=== INPUT RECORDS ===

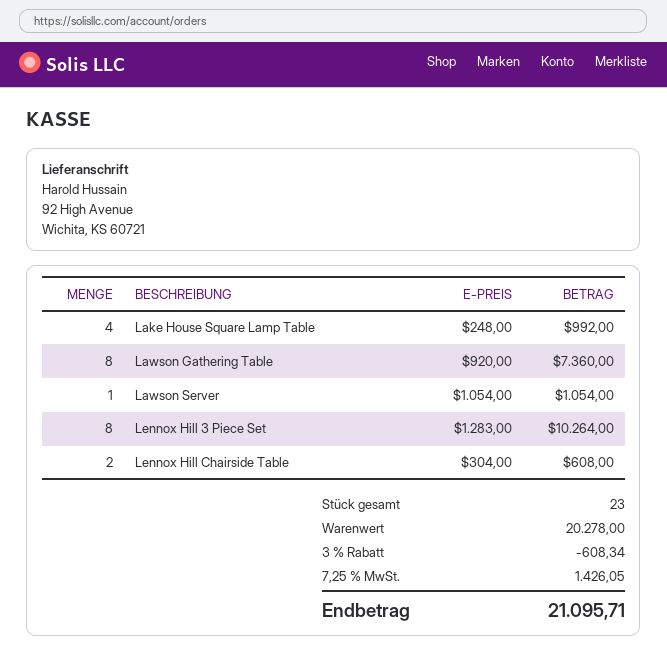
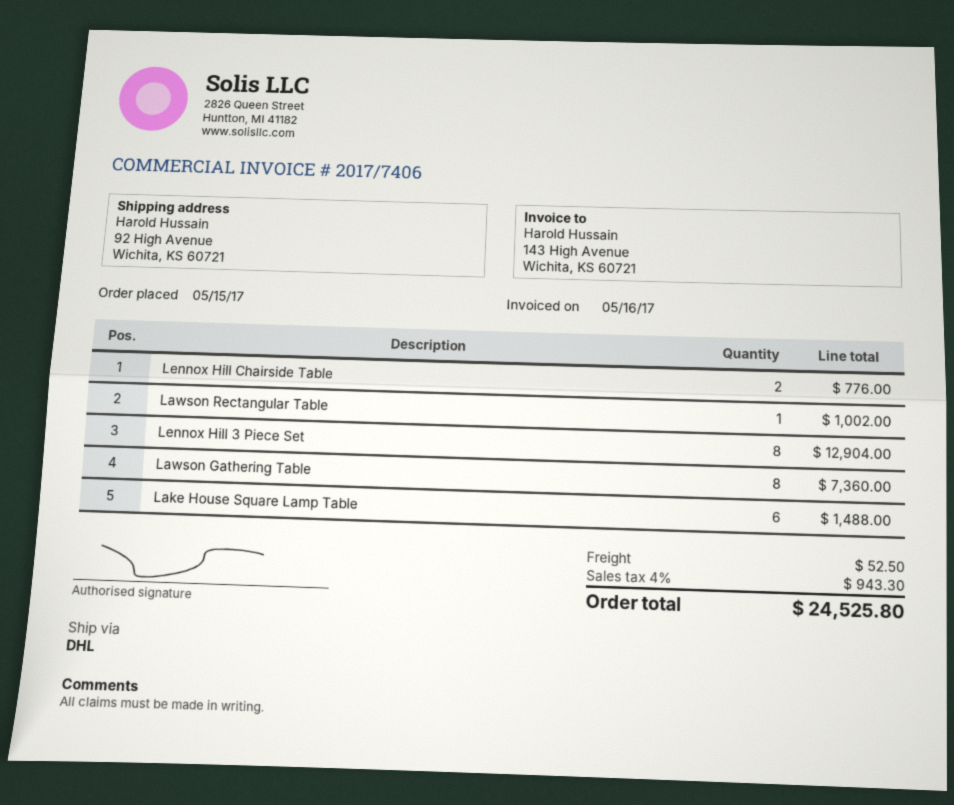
Lake House Square Lamp Table: 4 for 992.00 -> 6 for 1488.00
Lawson Server: 1 for 1054.00 -> none
Lennox Hill 3 Piece Set: 8 for 10264.00 -> 8 for 12904.00
Lennox Hill Chairside Table: 2 for 608.00 -> 2 for 776.00
Lawson Rectangular Table: none -> 1 for 1002.00
discount: 3% = 608.34 -> none
shipping: none -> 52.50
tax: 7.25% = 1426.05 -> 4% = 943.30
total: 21095.71 -> 24525.80

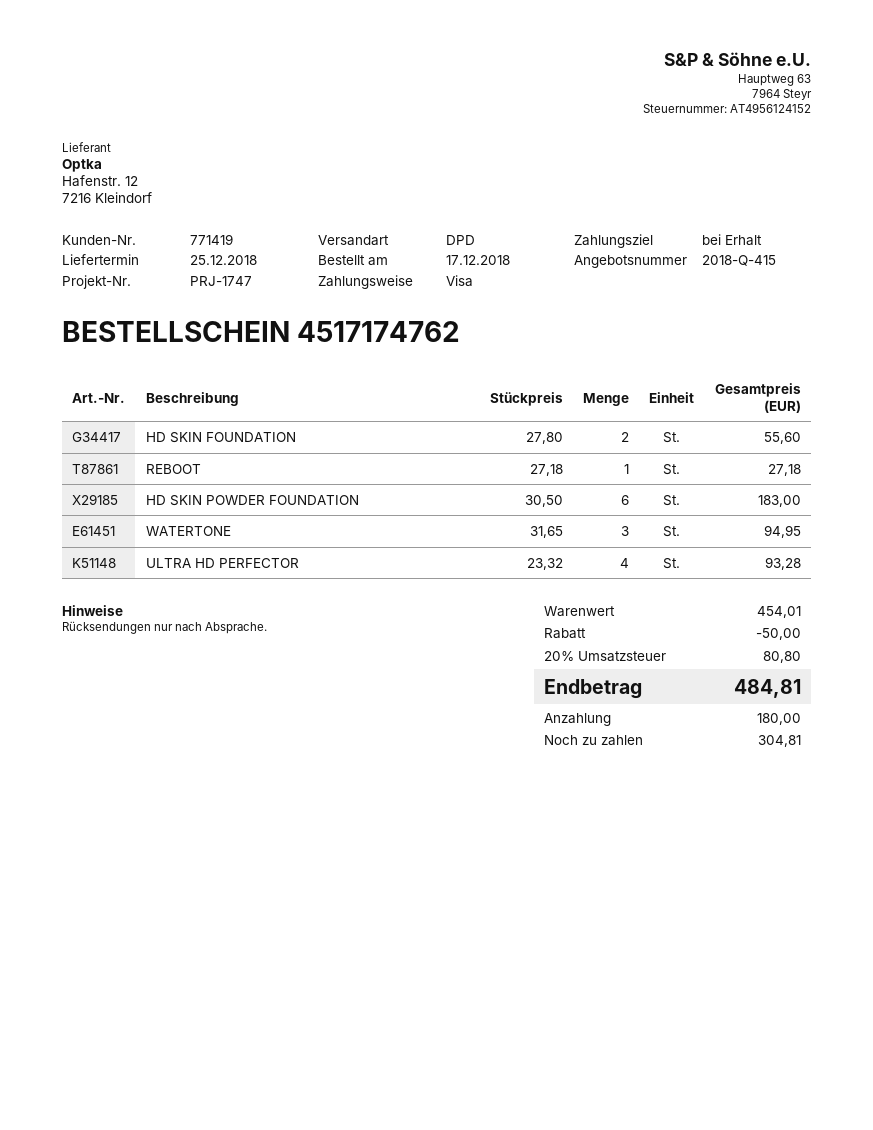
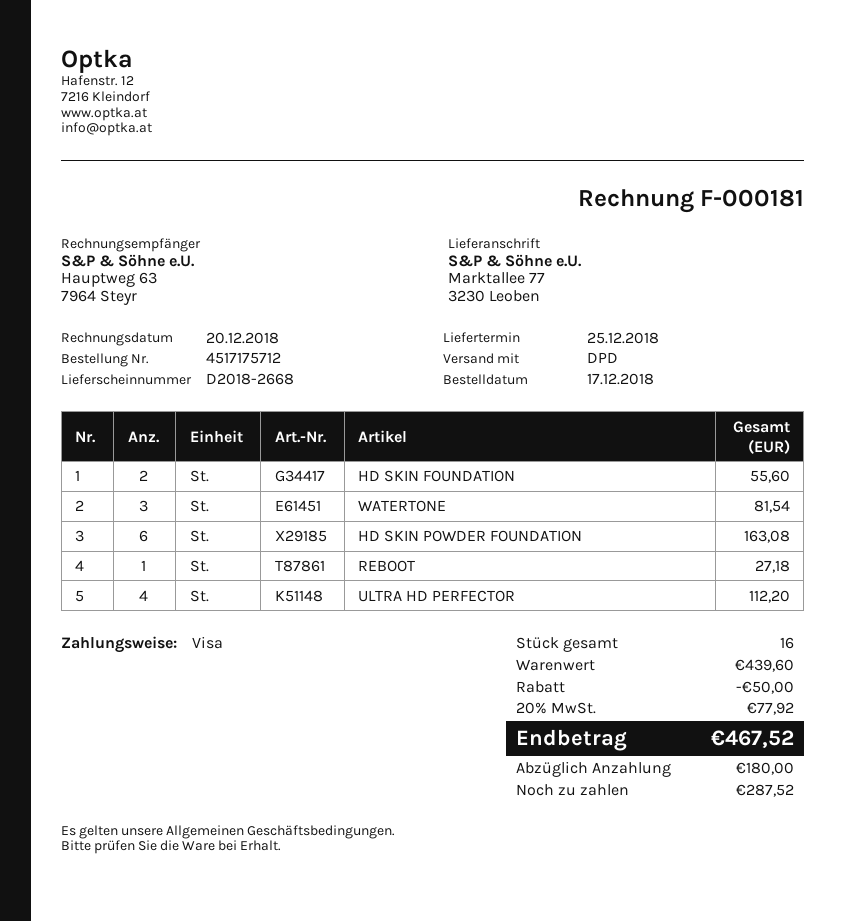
order number: 4517174762 -> 4517175712
HD SKIN POWDER FOUNDATION: 6 for 183.00 -> 6 for 163.08
WATERTONE: 3 for 94.95 -> 3 for 81.54
ULTRA HD PERFECTOR: 4 for 93.28 -> 4 for 112.20
subtotal: 454.01 -> 439.60
tax: 20% = 80.80 -> 20% = 77.92
total: 484.81 -> 467.52
balance: 304.81 -> 287.52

===

PROBLEM TO SOLVE: Reproduce all of the entries above word for word, but leave out their pictures.

WRITTEN SOLUTION:
Lake House Square Lamp Table: 4 for 992.00 -> 6 for 1488.00
Lawson Server: 1 for 1054.00 -> none
Lennox Hill 3 Piece Set: 8 for 10264.00 -> 8 for 12904.00
Lennox Hill Chairside Table: 2 for 608.00 -> 2 for 776.00
Lawson Rectangular Table: none -> 1 for 1002.00
discount: 3% = 608.34 -> none
shipping: none -> 52.50
tax: 7.25% = 1426.05 -> 4% = 943.30
total: 21095.71 -> 24525.80

order number: 4517174762 -> 4517175712
HD SKIN POWDER FOUNDATION: 6 for 183.00 -> 6 for 163.08
WATERTONE: 3 for 94.95 -> 3 for 81.54
ULTRA HD PERFECTOR: 4 for 93.28 -> 4 for 112.20
subtotal: 454.01 -> 439.60
tax: 20% = 80.80 -> 20% = 77.92
total: 484.81 -> 467.52
balance: 304.81 -> 287.52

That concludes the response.